* Records for the exercise *
▼▼▼

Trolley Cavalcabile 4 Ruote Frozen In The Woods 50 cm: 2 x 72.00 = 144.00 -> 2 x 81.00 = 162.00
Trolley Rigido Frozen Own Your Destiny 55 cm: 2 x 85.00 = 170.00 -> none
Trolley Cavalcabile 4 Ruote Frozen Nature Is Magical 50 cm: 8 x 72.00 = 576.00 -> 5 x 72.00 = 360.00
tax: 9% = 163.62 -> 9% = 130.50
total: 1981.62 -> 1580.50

▲▲▲

Those lines from the one with "Trolley Cavalcabile 4 Ruote Frozen Nature" through the last line of the material above are to be retyped exactly, with nothing else.

* Task result *
Trolley Cavalcabile 4 Ruote Frozen Nature Is Magical 50 cm: 8 x 72.00 = 576.00 -> 5 x 72.00 = 360.00
tax: 9% = 163.62 -> 9% = 130.50
total: 1981.62 -> 1580.50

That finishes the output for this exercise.